To address this complexity, the Function as a Microservice (FaaM) pattern is proposed. Here, each Lambda function acts as a small cluster, handling multiple related business capabilities and routing various atomic events internally. For example, rather than one function per city operation, a geolocation function manages CRUD operations for countries, cities, and regions collectively. To prevent monolithic bloat, each function should ideally manage no more than 7±2 entities, in line with cognitive limits described by Miller’s Law. This design assumes that each function maintains sole responsibility for its specific data source.
Implementing FaaM within AWS Lambda requires efficient routing mechanisms, given the constraint that each Lambda function has a single entry handler. A Client-Dispatcher-Server pattern can facilitate this by directing incoming requests based on their URI paths. For instance, an HTTP request to /movie should route to the relevant function handling movie-related operations. Using this pattern, multiple logical services—such as users, geolocation, and posts—can share the same handler code but differentiate processing internally through routing. This approach reduces the number of Lambda functions and API Gateway endpoints, simplifying management while preserving clear business domain boundaries.
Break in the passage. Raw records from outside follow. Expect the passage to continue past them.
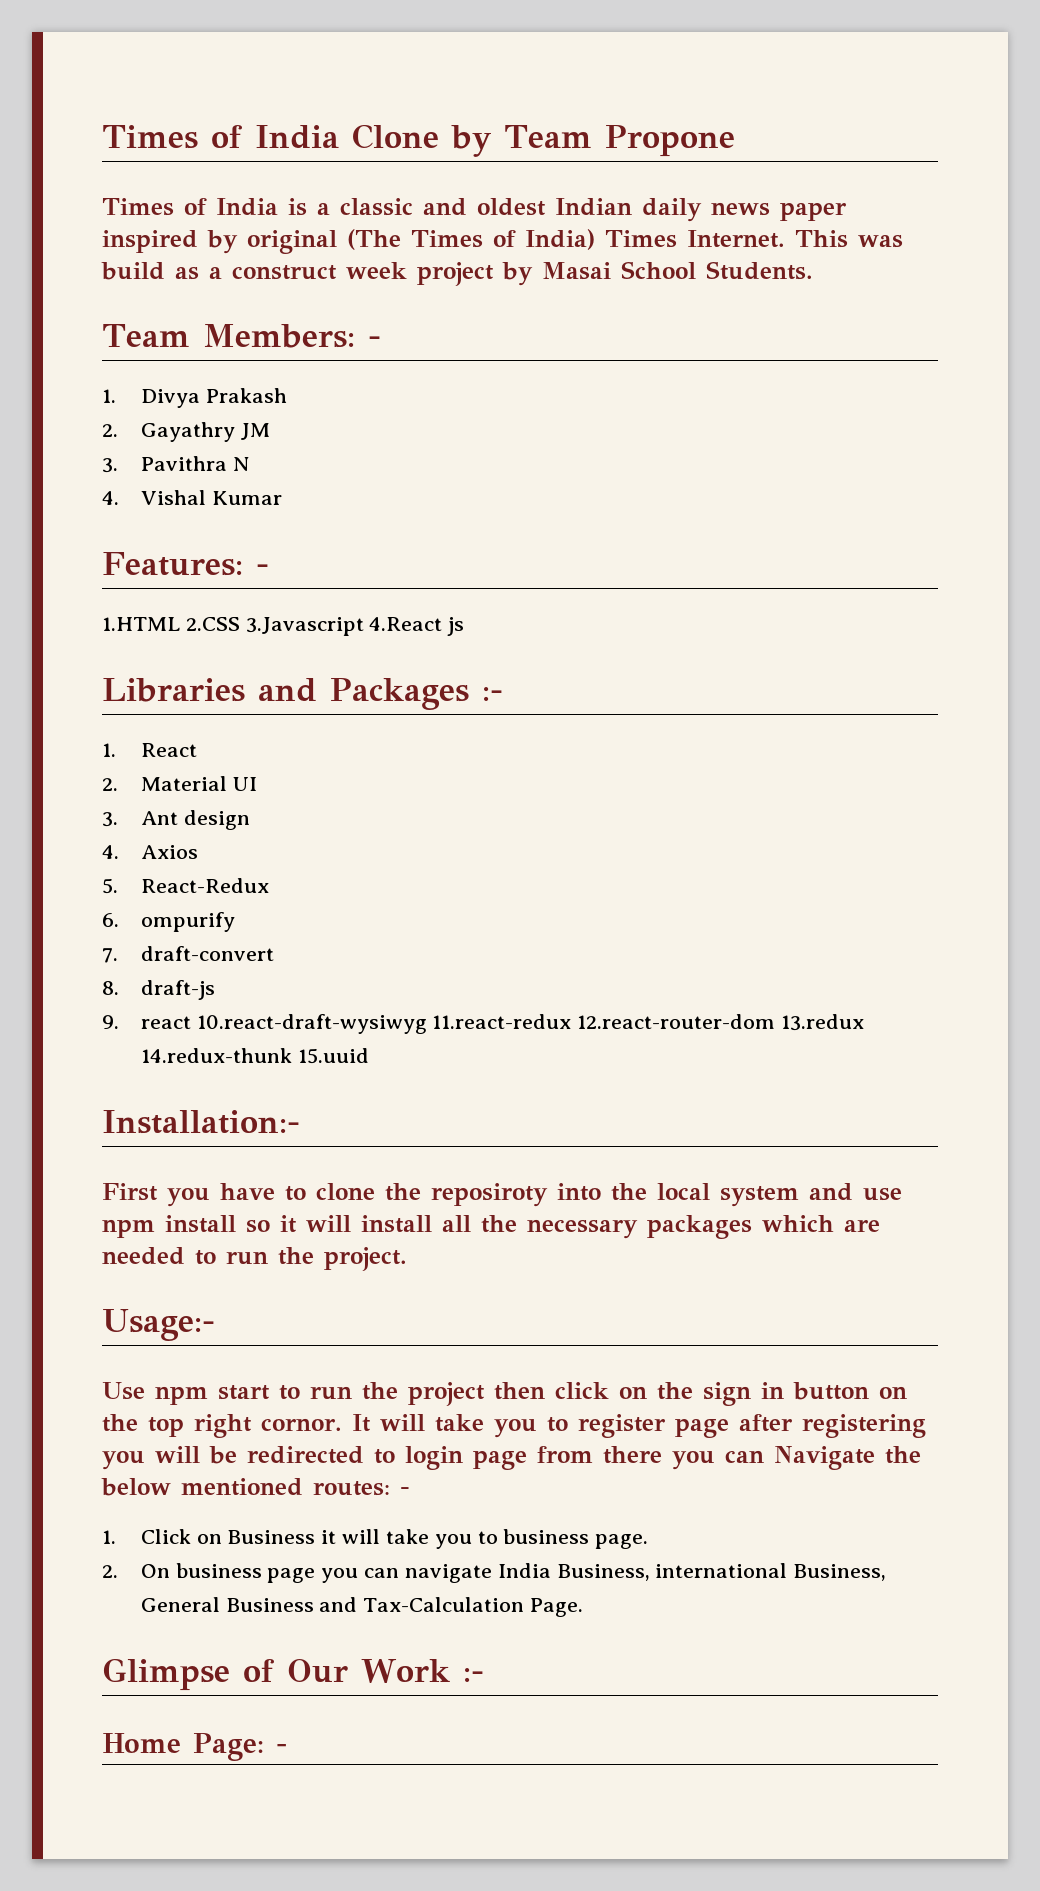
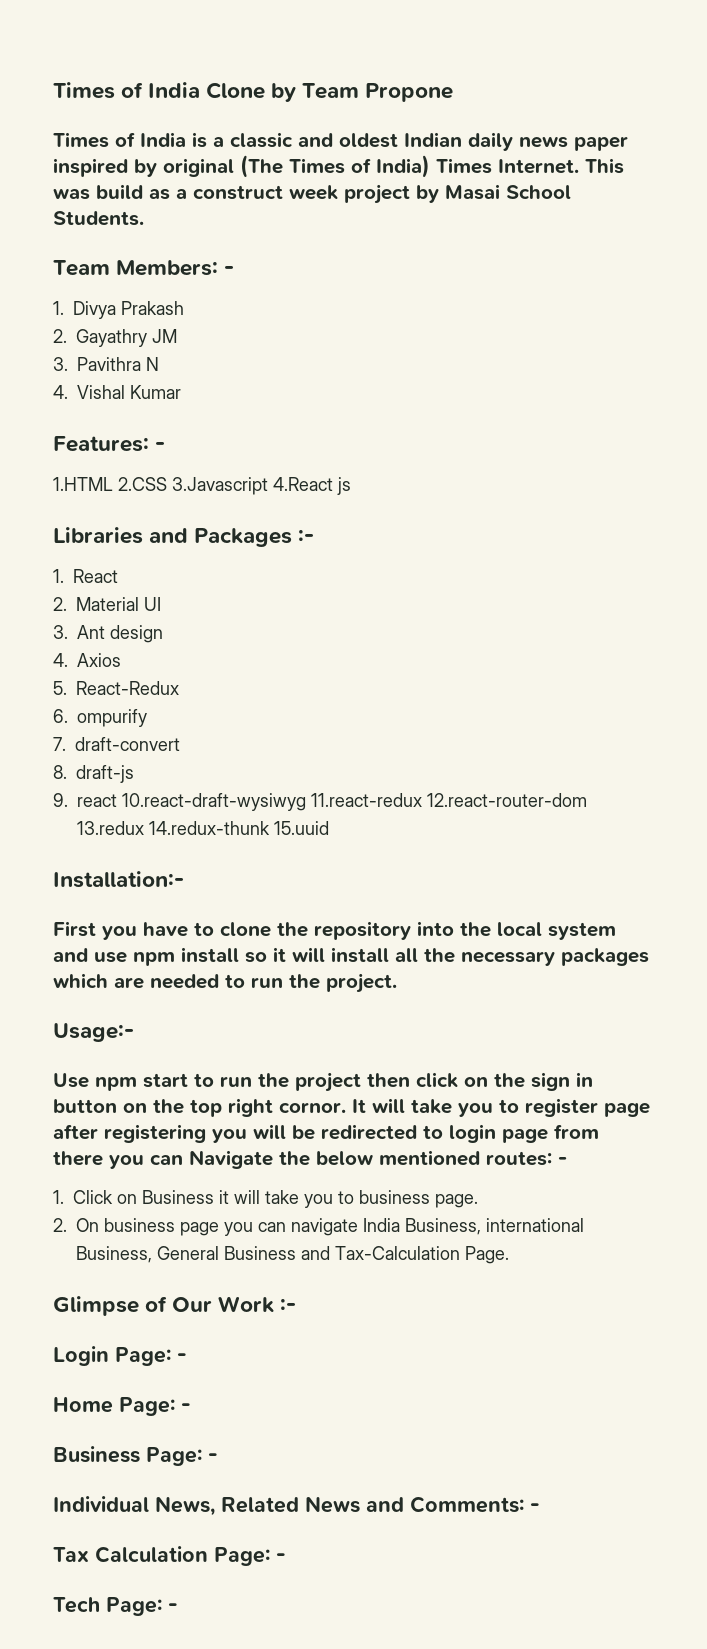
[431,1183,548,1207] reposiroty -> [314,921,411,940] repository
(484, 1675) none -> [53,1346,187,1366] // Login Page: -
(287, 1748) none -> [53,1446,218,1466] [53,1496,540,1516] [53,1546,286,1566] [53,1597,178,1616] // Business Page: - // Individual News, Related News and Comments: - // Tax Calculation Page: - // Tech Page: -

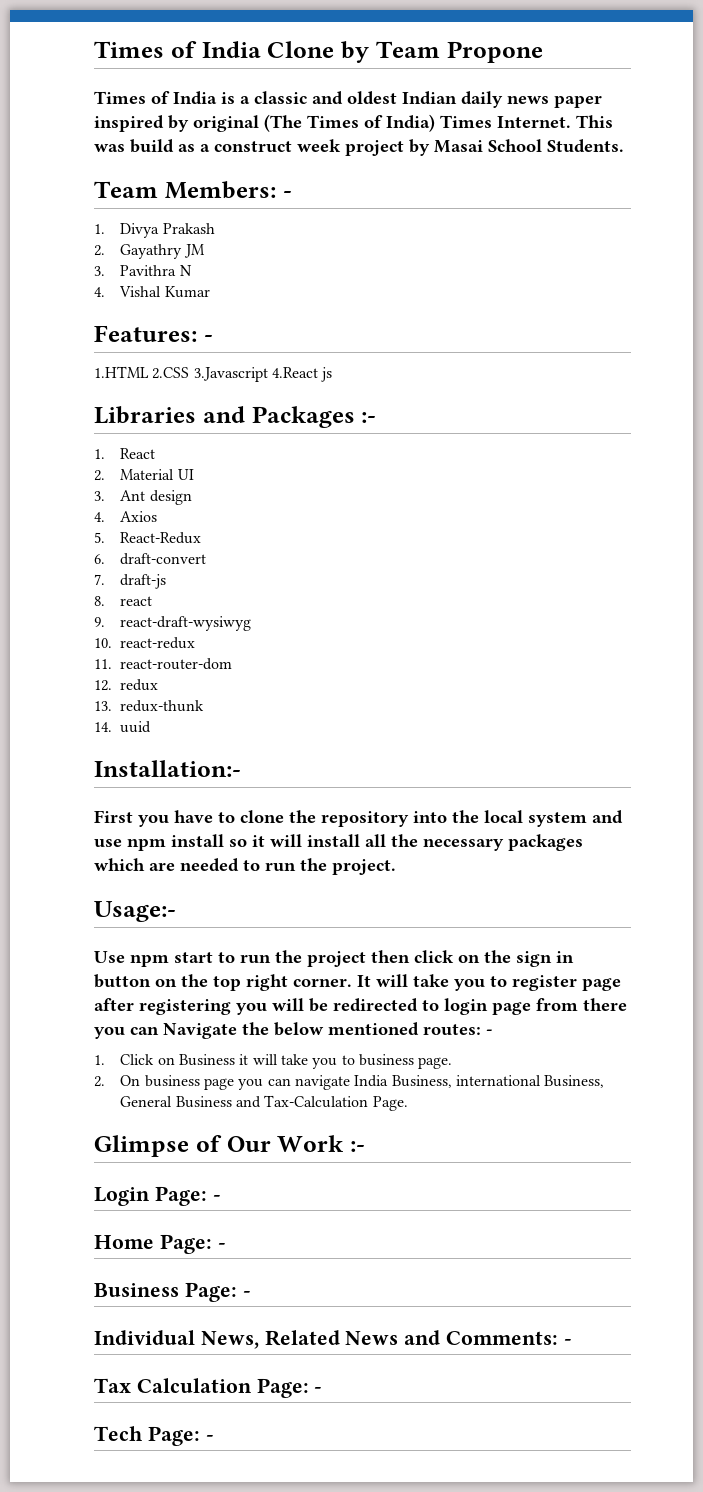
[77,709,147,727] [53,737,66,751] ompurify // 7. -> (105, 559) none
[53,765,67,779] 8. -> [94,574,105,585] 7.
[53,793,68,807] 9. -> [94,596,105,606] 8.
[122,793,587,811] [77,821,329,835] 10.react-draft-wysiwyg 11.react-redux 12.react-router-dom 13.redux 14.redux-thunk 15.uuid -> [94,616,252,631] [94,637,196,649] [94,658,233,670] [94,679,159,691] [94,700,205,712] [94,721,152,733] // 9. react-draft-wysiwyg // 10. react-redux // 11. react-router-dom // 12. redux // 13. redux-thunk // 14. uuid
[279,1102,346,1113] cornor. -> [293,978,352,987] corner.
In practice, the Serverless Framework configuration might define several services with multiple HTTP events all pointing to the same handler—for example, login, logout, and signup endpoints under users, various location endpoints under geolocation, and CRUD operations for movies under posts. The routing logic inside the shared handler inspects the event’s URI and method to invoke the appropriate business logic module. This strategy enhances maintainability by avoiding repetitive handler code and enables modular growth within serverless architectures.